This article is more than 5 years old.

Between numerous required committee meetings on metadata and advocacy, I learned about Summon & Primo integration and discussed ebook record problems in several venues (exhibits, a session, a dinner, and a committee meeting).

Discovery Tools from Ex Libris:

Summon and Primo are gradually being integrated, which I likened to EBL and Ebrary integration. I sent some detailed notes to Thomas, Kevin, and Roz, but here are a few bullets:

  • Unified ingestion point for both from their providers
  • Primo’s bX recommender will be in Summon
  • First Summon over Alma customer about to happen in May at Eastern Michigan. Can login to Alma patron account from Summon.
  • The more robust analytics that Primo already has, is coming to Summon (Oracle business analytics)
Laura Guy from Colorado School of Mines has been doing analysis of Primo use there and said that undergrads do like lots of results, while faculty and grad students don’t, so they are thinking to make different search options for the different groups. Researchers do like using facets to filter results.
ALA Conference Schedule Changes and Finance:

The question of ALA Midwinter and its necessity (or not) was a hallway and committee meeting topic, as a spin-off to the proposed schedule change that is some financial strategery well-described in Thomas’ blog post. Membership is down overall (ALA and each Division) and word was that conference attendance was down again in Atlanta, as was Annual in Orlando. ALA and Divisions are trying to figure out how to change to make the financials work. I sincerely hope we can eliminate face-to-face meeting attendance at two conferences per year as a requirement to participation at the executive  board/division chair level.

Ebook record problems:
I sent some detailed notes to Jeff, Steve, and Kathy from a session where someone from Denver (Alma) and someone from Chicago (Kuali OLE) reported on significant difficulties with batch file loads from the OCLC Knowledge Base (which we use). Mostly it was about the downsides of the current methodology of updating a large quantity of titles, but both speakers touched on the difficulties with their particular systems. I went to the mic and described our Unicode problems and got knowing nods. Someone from OCLC offered to facilitate contact with the right people at OCLC for help and I took his card. An internal meeting this morning at ZSR ensued regarding difficulties with last week’s file of over 11,000 ebook record deletes and ongoing difficulties with UTF8. See me if you want to know more. I was able to bring up metadata quality problems during the ALCTS/LITA Metadata Standards Committee meeting too.
ALCTS Advocacy & Policy Committee (AAP):

As the current Chair, I attended multiple meetings. I substituted for our usual rep to the ALA Committee on Legislation and when the report on appropriations omitted mention of the blocking of updates to the Library of Congress Subject Headings, I spoke up to get an update and learned that ALA advocates are working on talking points.

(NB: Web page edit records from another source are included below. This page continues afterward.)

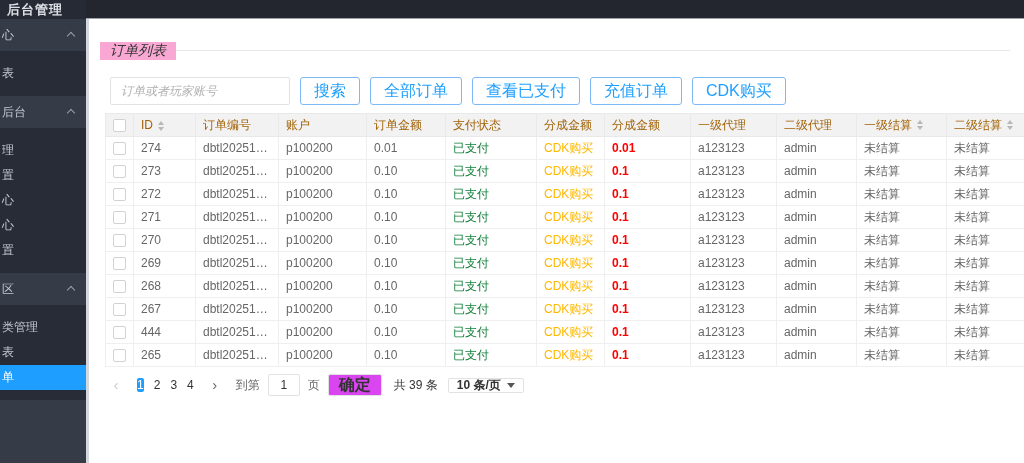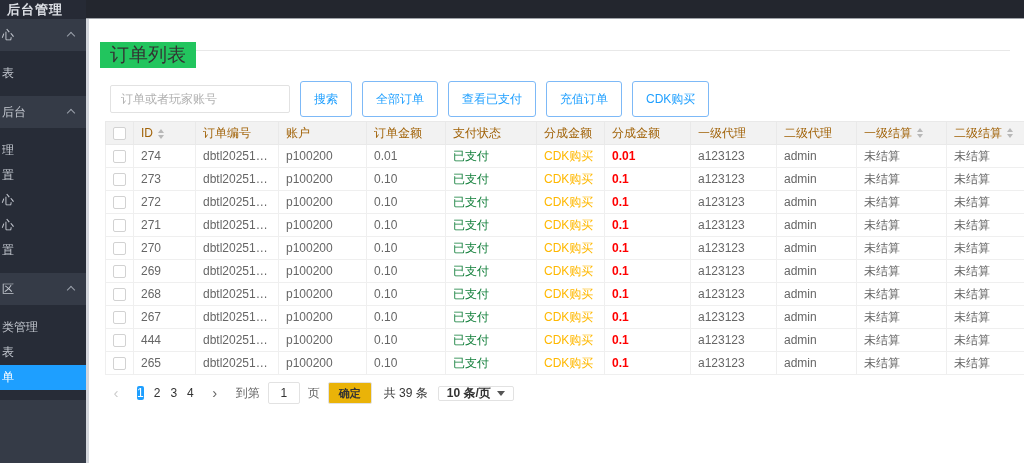--- a/index.html
+++ b/index.html
@@ -19,26 +19,26 @@
   .side-item { height:25px; line-height:25px; padding-left:2px; color:#c3c7cf; cursor:pointer; white-space:nowrap; }
   .side-item.active { background:#1e9fff; color:#fff; }
   .side-strip { position:absolute; left:86px; top:19px; width:3px; height:444px; background:#d4d7dd; z-index:1; }
 
   
   .topbar { position:absolute; left:86px; top:0; right:0; height:19px; background:#23262e; border-bottom:1px solid #9fa3a9; z-index:3; }
 
   
   .content { position:absolute; left:89px; top:20px; right:0; bottom:0; background:#fff; overflow:hidden; padding-left:11px; }
   .field { margin-top:30px; margin-right:14px; border-top:1px solid #e8e8e8; }
-  .field-title { display:inline-block; background:#22c55e; padding:0 10px; font-size:19px; color:#333; position:relative; top:-9px; }
+  .field-title { display:inline-block; background:#f9a8d4; padding:0 10px; font-size:14px; color:#333; position:relative; top:-9px;font-style:italic; }
 
   .search-row { display:flex; align-items:center; margin-top:8px; height:28px; }
-  .search-input { width:180px; height:28px; border:1px solid #e2e2e2; border-radius:2px; padding:0 10px; font-size:12px; color:#333; margin-left:10px; outline:none; }
+  .search-input { width:180px; height:28px; border:1px solid #e2e2e2; border-radius:2px; padding:0 10px; font-size:12px; color:#333; margin-left:10px; outline:none;font-style:italic; }
   .search-input::placeholder { color:#b0b0b0; }
-  .tb-btn { height:36px; line-height:26px; padding:0 13px; margin-left:10px; background:#fff; border:1px solid #7db9f7; color:#1e9fff; border-radius:3px; font-size:12px; cursor:pointer; white-space:nowrap; }
+  .tb-btn { height:28px; line-height:26px; padding:0 13px; margin-left:10px; background:#fff; border:1px solid #7db9f7; color:#1e9fff; border-radius:3px; font-size:16px; cursor:pointer; white-space:nowrap; }
 
   
   .table-wrap { margin-top:8px; margin-left:5px; overflow:hidden; }
   table { border-collapse:collapse; table-layout:fixed; width:941px; }
   th, td { border:1px solid #efefef; height:23px; padding:0 4px 0 7px; font-size:12px; text-align:left; white-space:nowrap; overflow:hidden; text-overflow:ellipsis; color:#666; }
   thead th { background:#f2f2f2; color:#a16207; border-color:#e9e9e9; font-weight:normal; }
   .cb { width:13px; height:13px; border:1px solid #d2d2d2; border-radius:2px; background:#fff; cursor:pointer; }
   .green { color:#15803d; }
   .orange { color:#ffb800; }
   .red { color:#ff0000; font-weight:bold; }
@@ -48,21 +48,21 @@
   .sort .down { border-top:4px solid #b8b8b8; }
 
   
   .pager { display:flex; align-items:center; margin-top:7px; margin-left:5px; font-size:12px; color:#666; }
   .pg { min-width:22px; height:22px; line-height:22px; text-align:center; margin-right:10px; color:#333; cursor:pointer; }
   .pg.active { background:#1e9fff; color:#fff; border-radius:2px; cursor:default; }
   .pg-prev { color:#ccc; font-size:15px; }
   .pg-next { color:#666; font-size:15px; }
   .pg-text { color:#666; margin-right:8px; }
   .pg-input { width:32px; height:22px; border:1px solid #e2e2e2; border-radius:2px; text-align:center; font-size:12px; color:#333; margin-right:8px; outline:none; }
-  .pg-confirm { height:22px; padding:0 10px; background:#eab308; border:1px solid #e2e2e2; border-radius:2px; font-size:11px; font-weight:bold; color:#333; margin-right:12px; cursor:pointer; }
+  .pg-confirm { height:22px; padding:0 10px; background:#d946ef; border:1px solid #e2e2e2; border-radius:2px; font-size:16px; font-weight:bold; color:#333; margin-right:12px; cursor:pointer; }
   .pg-total { color:#333; margin-right:10px; }
   .pg-select { display:inline-flex; align-items:center; height:15px; border:1px solid #e2e2e2; border-radius:2px; padding:0 8px; color:#333; font-weight:bold; cursor:pointer; }
   .caret { width:0; height:0; border-left:4px solid transparent; border-right:4px solid transparent; border-top:5px solid #555; margin-left:6px; }
 </style>
 </head>
 <body>
 
 <div class="sidebar">
   <div class="logo">后台管理</div>
   <nav id="side-nav">

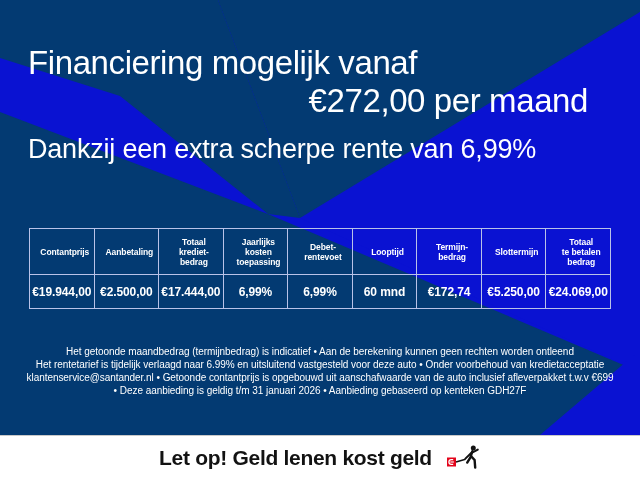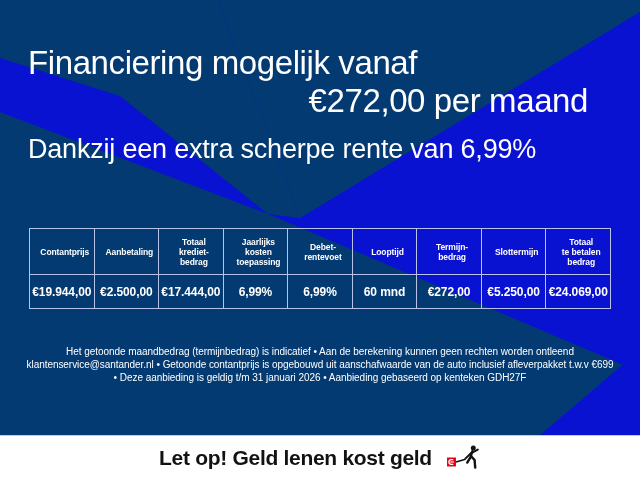--- a/index.html
+++ b/index.html
@@ -198,30 +198,31 @@
           </tr>
         </thead>
         <tbody>
           <tr>
             <td>€19.944,00</td>
             <td>€2.500,00</td>
             <td>€17.444,00</td>
             <td>6,99%</td>
             <td>6,99%</td>
             <td>60 mnd</td>
-            <td>€272,00</td>
+            <td>€172,74</td>
             <td>€5.250,00</td>
             <td>€24.069,00</td>
           </tr>
         </tbody>
       </table>
     </div>
 
     <div class="fineprint">
       <span class="ln">Het getoonde maandbedrag (termijnbedrag) is indicatief • Aan de berekening kunnen geen rechten worden ontleend</span>
+      <span class="ln">Het rentetarief is tijdelijk verlaagd naar 6.99% en uitsluitend vastgesteld voor deze auto • Onder voorbehoud van kredietacceptatie</span>
       <span class="ln">klantenservice@santander.nl • Getoonde contantprijs is opgebouwd uit aanschafwaarde van de auto inclusief afleverpakket t.w.v €699</span>
       <span class="ln">• Deze aanbieding is geldig t/m 31 januari 2026 • Aanbieding gebaseerd op kenteken GDH27F</span>
     </div>
 
   </div>
 
   <div class="warnbar">
     <span class="txt">Let op! Geld lenen kost geld</span>
     <span class="warn-icon">
       <svg width="34" height="26" viewBox="0 0 34 26">

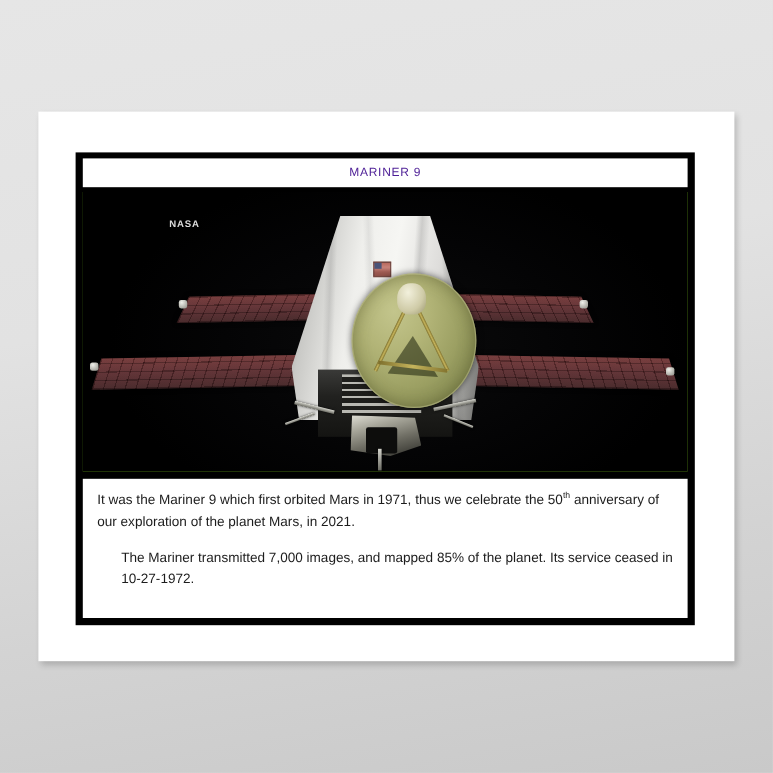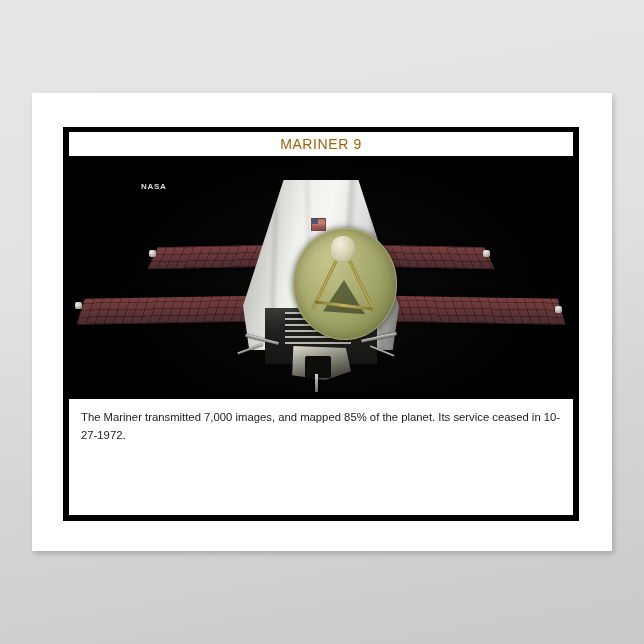--- a/index.html
+++ b/index.html
@@ -41,23 +41,23 @@
   #title-strip {
     position: absolute;
     left: 6px; top: 5px;
     width: 504px; height: 24px;
     background: #ffffff;
     display: flex;
     align-items: center;
     justify-content: center;
   }
   #title-text {
-    font-size: 14px;
+    font-size: 10px;
     letter-spacing: 0.6px;
-    color: #a16207;
+    color: #4c1d95;
     font-family: "Liberation Sans", sans-serif;
   }
 
   
   #photo {
     position: absolute;
     left: 6px; top: 33px;
     width: 504px; height: 233px;
     background: #4d7c0f;
     overflow: hidden;
@@ -235,21 +235,21 @@
     box-sizing: border-box;
     padding: 9px 12px 8px 12px;
   }
   #caption p {
     margin: 0 0 11px 0;
     font-size: 11.3px;
     line-height: 1.62;
     color: #1c1c1c;
     font-family: "Liberation Sans", sans-serif;
   }
-  #caption p:last-child { margin-bottom: 0; }
+  #caption p:last-child { margin-bottom: 0; margin-left: 20px; }
   sup { font-size: 0.64em; vertical-align: super; line-height: 0; }
 </style>
 </head>
 <body>
 
 <div id="backdrop"></div>
 
 <div id="poster">
 
   <div id="frame">
@@ -297,17 +297,18 @@
         <div id="dish-rim"></div>
         <div id="feed-shadow"></div>
         <div id="feed-a"></div>
         <div id="feed-b"></div>
         <div id="feed-c"></div>
         <div id="feed-horn"></div>
       </div>
     </div>
 
     <div id="caption">
+      <p><span>It was the Mariner 9 which first orbited Mars in 1971, thus we celebrate the 50</span><sup>th</sup><span> anniversary of our exploration of the planet Mars, in 2021.</span></p>
       <p>The Mariner transmitted 7,000 images, and mapped 85% of the planet. Its service ceased in 10-27-1972.</p>
     </div>
 
   </div>
 </div>
 
 </body></html>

If there is an omnibus to roll all of the appropriations into one bill, it would likely pass and the subject heading changes will be blocked. This is the highest priority work of the ALCTS  AAP based on committee charge, followed by concluding the ALCTS committee review process and our request to adjust our charge to explicitly include advocacy specifically for ALCTS, the organization. This was a tacit part of the charge when the committee was created five years ago. Additional work of the committee includes fitting ALCTS into the ALA Committee on Library Advocacy Coordinating Group Implementation Plan.